▸ What is required: Once you reach the line containing "Вязка спиральная СВ", reproduce it and every later line exactly, through the end of the data.

▸ Records provided:
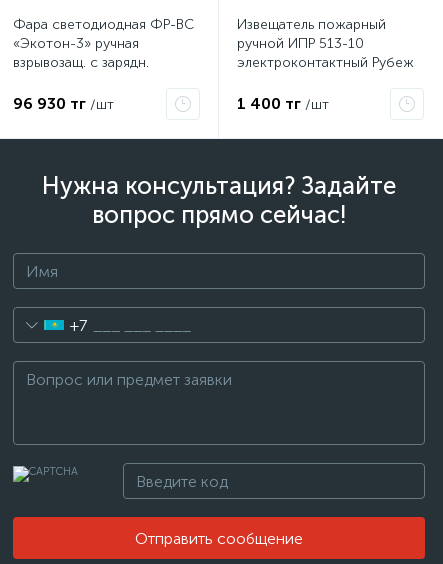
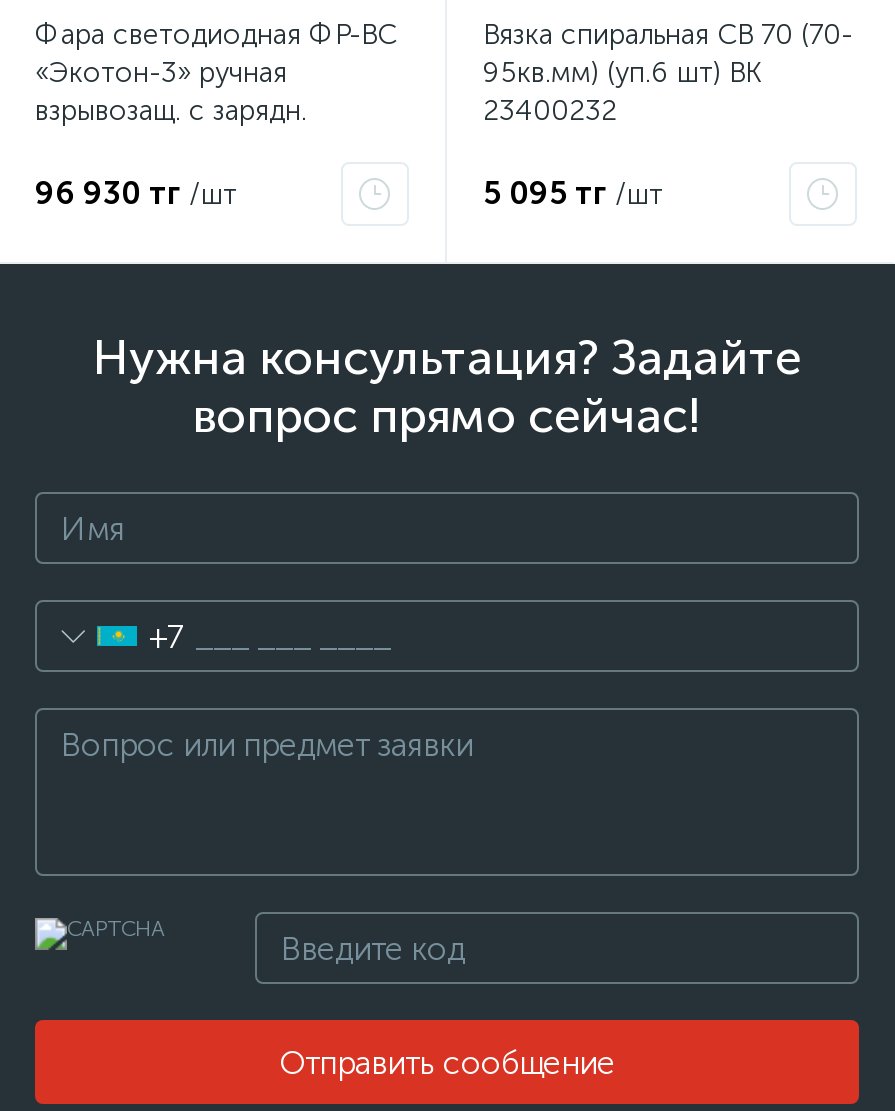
- Извещатель пожарный
- ручной ИПР 513-10
- электроконтактный Рубеж
+ Вязка спиральная СВ 70 (70-
+ 95кв.мм) (уп.6 шт) ВК
+ 23400232

- 1 400 тг /шт
+ 5 095 тг /шт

▸ Solved exercise:
+ Вязка спиральная СВ 70 (70-
+ 95кв.мм) (уп.6 шт) ВК
+ 23400232

- 1 400 тг /шт
+ 5 095 тг /шт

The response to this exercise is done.